Perché il dialogo rispetti la “vita giusta” è necessario che sia ispirato dalla convinzione che esista una verità  circa il bene [comune] della persona; che pertanto esso non deve essere pensato come un conflitto tra avversari in cui si cerca di vincere, imponendo il proprio punto di vista; che è una ricerca comune della verità.

Non mi resta ora più il tempo per parlare delle attitudini viziose contrarie. Mi limito ad indicarle. Alla solidarietà si oppone sia il conformismo sia il disimpegno; al dialogo si oppone sia il relativismo che il fondamentalismo.

Concludo. La «vita giusta» non consiste solo nel rispetto di regole pattuite contrattualmente in modo che ciascun individuo sia ugualmente  in grado di realizzate la propria concezione del bene. La «vita buona» non consiste solo nella realizzazione della propria concezione del bene.

La «vista giusta» consiste nella costruzione di una vita associata nella quale sia possibile ad ogni persona realizzarsi mediante l’altro, e la comunità sia una dimensione costitutiva dell’autorealizzazione personale.

La «vita buona» consiste nella realizzazione della verità circa il bene integrale della persona umana comprendente anche quelle virtù che consentono una vera partecipazione alla vita associata.

In breve: è necessario passare dalla “città dell’individuo” alla “città della persona”, e quindi riunire il giusto al bene.

CONCLUSIONE

Quale fine quindi si propone questa Scuola che oggi apriamo? Quello di educare uomini e donne ad operare quel passaggio e quella riunificazione di cui parlavo.

Tale preparazione avviene ad un duplice livello: a livello del giudizio politico; a livello della condotta.

Il livello del giudizio politico denota la capacità di elaborare giudizi veri all’interno dei problemi propri dei fondamentali ambiti della vita civile e politica. Veri significa adeguati alla realtà umana ed in grado di compiere il passaggio alla “città della persona”.

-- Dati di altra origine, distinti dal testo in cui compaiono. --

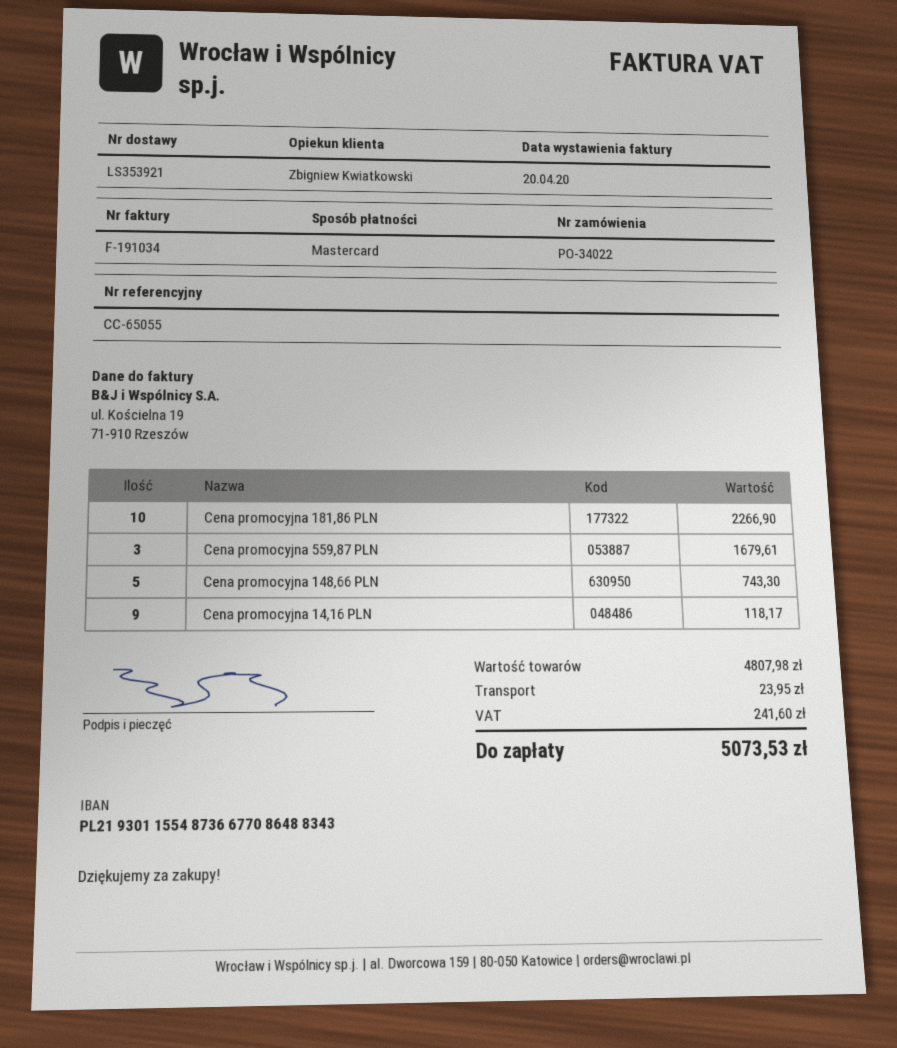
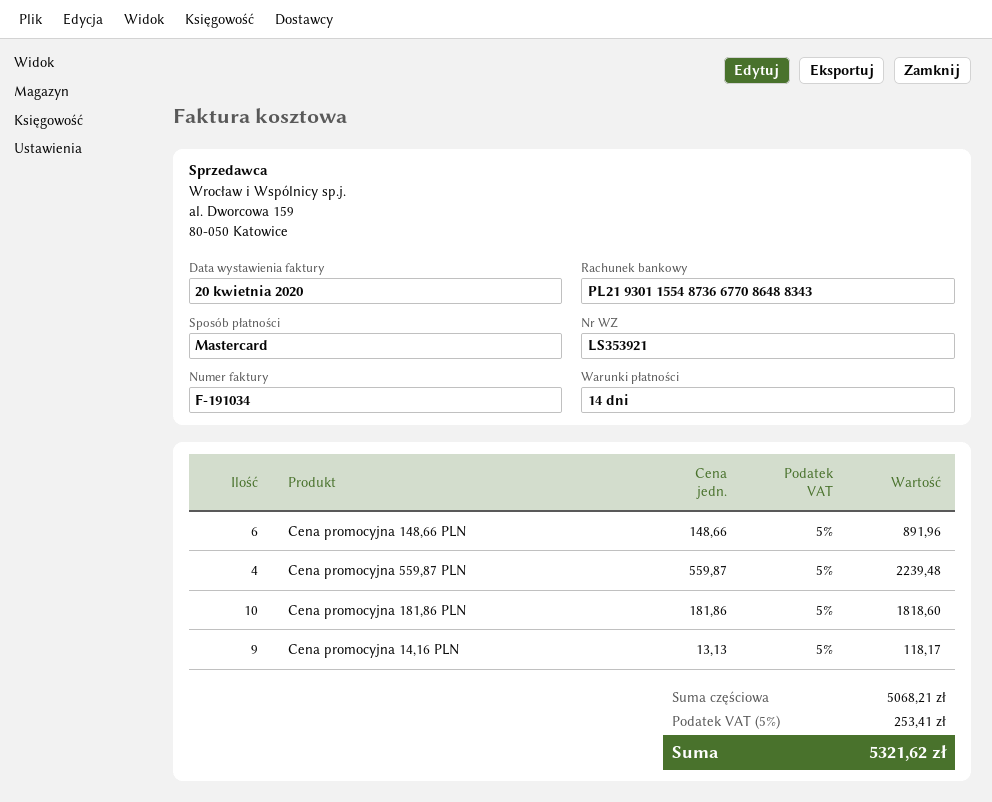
Cena promocyjna 181,86 PLN: 10 for 2266.90 -> 10 for 1818.60
Cena promocyjna 559,87 PLN: 3 for 1679.61 -> 4 for 2239.48
Cena promocyjna 148,66 PLN: 5 for 743.30 -> 6 for 891.96
subtotal: 4807.98 -> 5068.21
shipping: 23.95 -> none
tax: 241.60 -> 253.41
total: 5073.53 -> 5321.62

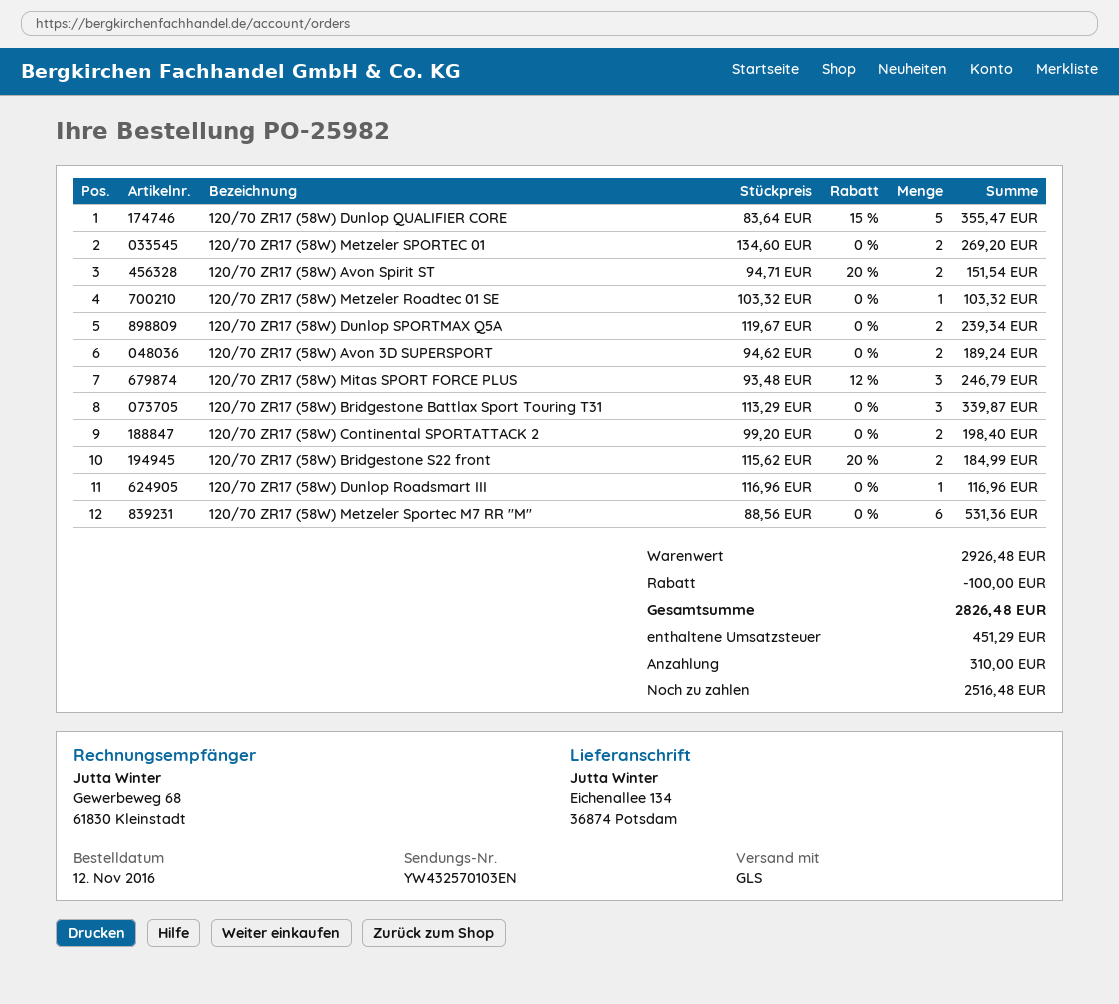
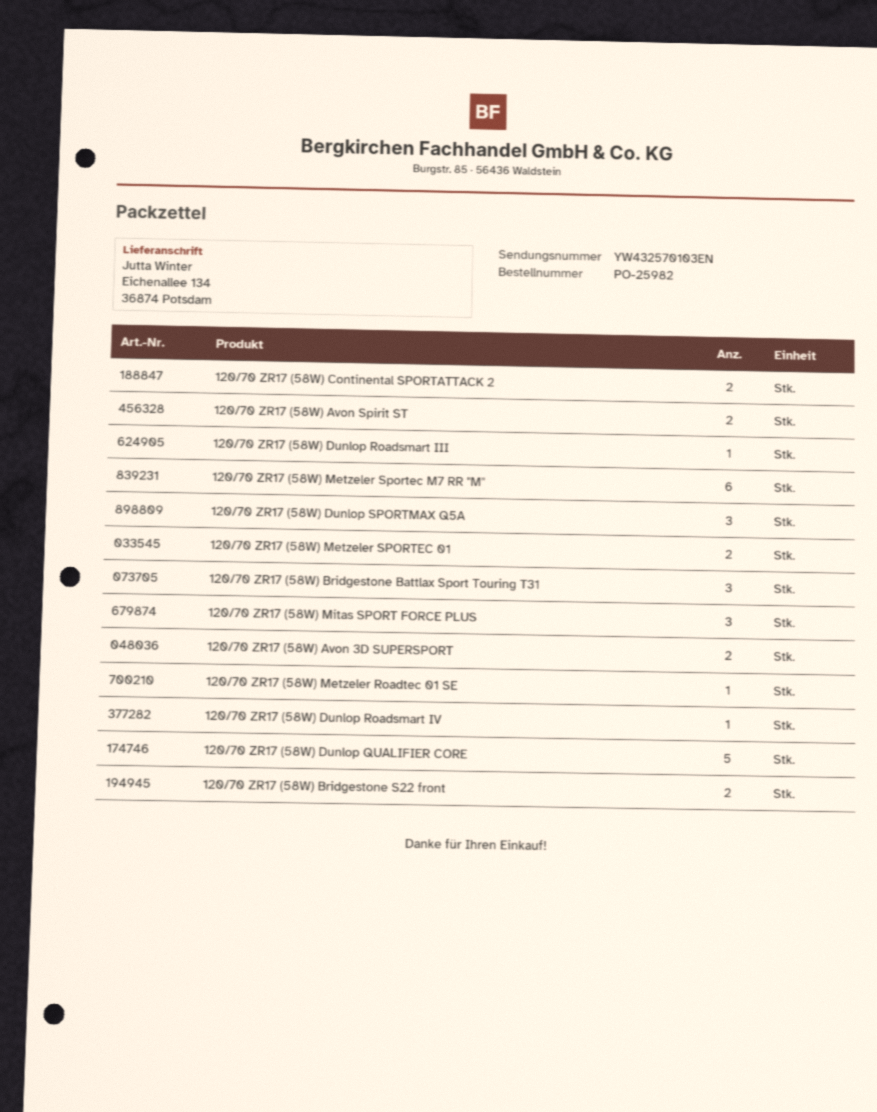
120/70 ZR17 (58W) Dunlop SPORTMAX Q5A: 2 -> 3
120/70 ZR17 (58W) Dunlop Roadsmart IV: none -> 1

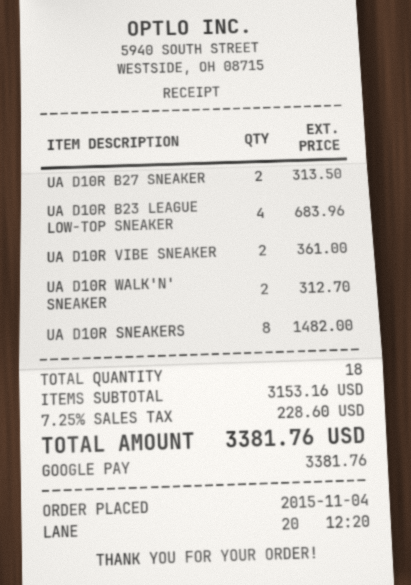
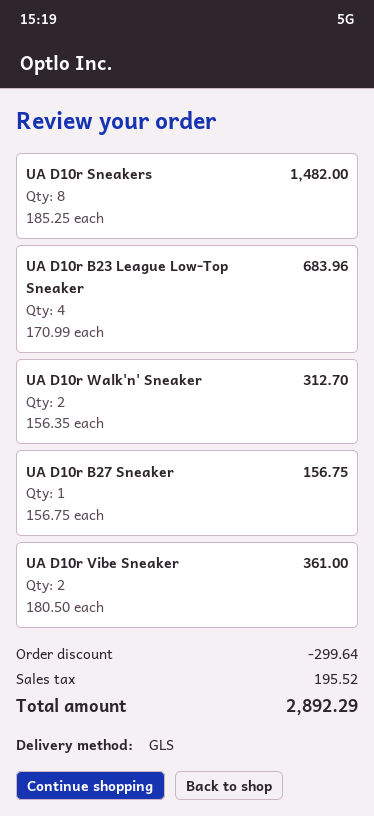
UA D10R B27 SNEAKER: 2 for 313.50 -> 1 for 156.75
discount: none -> 299.64
tax: 228.60 -> 195.52
total: 3381.76 -> 2892.29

Il livello della condotta è l’educazione a quelle attitudini di cui ho parlato sopra.

La Scuola che oggi si apre si pone al primo livello di preparazione: è educazione al giudizio politico .

  Nella stesura di questo punto ho trovato aiuto e ispirazione in A. Verza, La neutralità impossibile. A. Giuffrè ed., Milano 2000.

  Anche quando non è detto, si intende sempre parlare in questo contesto sia dei singoli sia delle comunità.

Al riguardo si può vedere Vita e Pensiero (LXXXVIII), 2005, 5 (settembre-ottobre), pag. 69-86 e la risposta a D. Antiseri di “Melisso” in www.chiesaespressonline.it.

Per «capitale sociale» intendo” la trama di relazioni fiduciarie fondate sul principio di reciprocità, il cui fine specifico è la fraternità”, praticando il principio di sussidiarietà in tutto il suo significato.

Così inteso, il «capitale sociale» è nutrito dalle concezioni etiche ed antropologiche presenti nella società e dal loro confronto aperto [S. Zamagni].

Desumo e sviluppo il concetto di “partecipazione” dalla filosofia sociale di K. Woitila, quale si trova già compiutamente esposta in Persona e atto. Parte quarta [vedi l’ed. italiana Rusconi libri, Milano 1999, pag. 611-693].